I posted a few weeks ago that my weight had dropped a bit since my move, and although I've managed to stop the slide, I haven't been able to put any of the weight back on. I got the smack down from my treatment team this week, and so I've been pushing the food over the past few days. I can feel my body kicking into hypermetabolism (hot flashes, etc), but I also feel like Twitter's infamous "fail whale":
Yeah, that big.
I know the chances I've gained more than a pound or two in the past few days is probably miniscule. So I can't really been significantly larger than I was a few days ago and feeling (relatively) normal. But there you have it.
EDs aren't rational, and I suppose there's no point in trying to rationalize any of it. I know the feeling will eventually pass, and I also know why I hate the weight gain process so damn much. It's mentally and physically uncomfortable. I'm functional, unlike other times I've had to gain weight, although I have significantly less weight to gain than before, which helps.

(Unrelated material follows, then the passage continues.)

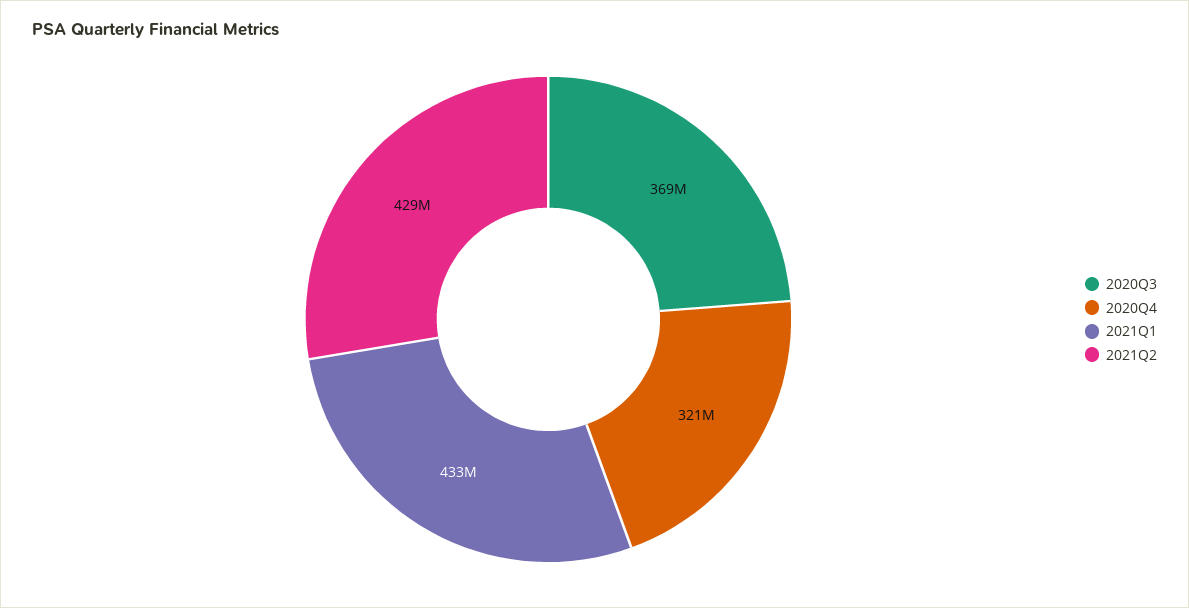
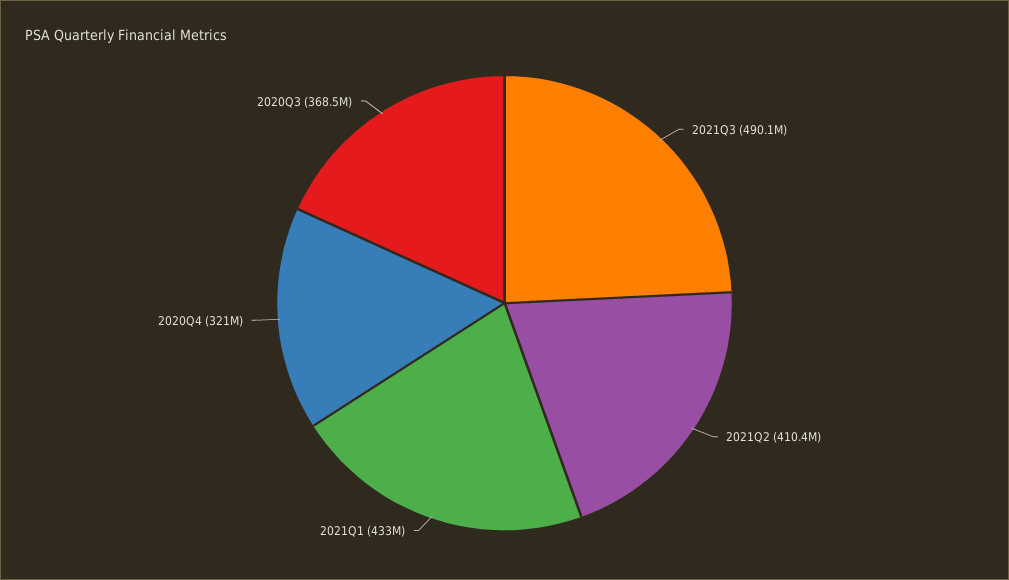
2021Q2: 429000000 -> 410400000
2021Q3: none -> 490100000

I know I shouldn't waste time kicking myself and thusly bruising my ass. I had been doing a good job juggling many aspects of recovery, but keeping all of the recovery "balls" in the air was beyond my capability at the time. Dr. H suggested that I come up with not only a food and exercise plan to keep me in recovery, but also to come up with a social plan. When I'm more stable, I want to volunteer at a cat rescue or something. I have a weekly crochet group and a monthly book club, which is good. I also need lots of "me" time, so it's hard to balance both needs.
I know the fail whale feeling will pass, and that I will get back on my feet. But in the meantime, it seriously sucks.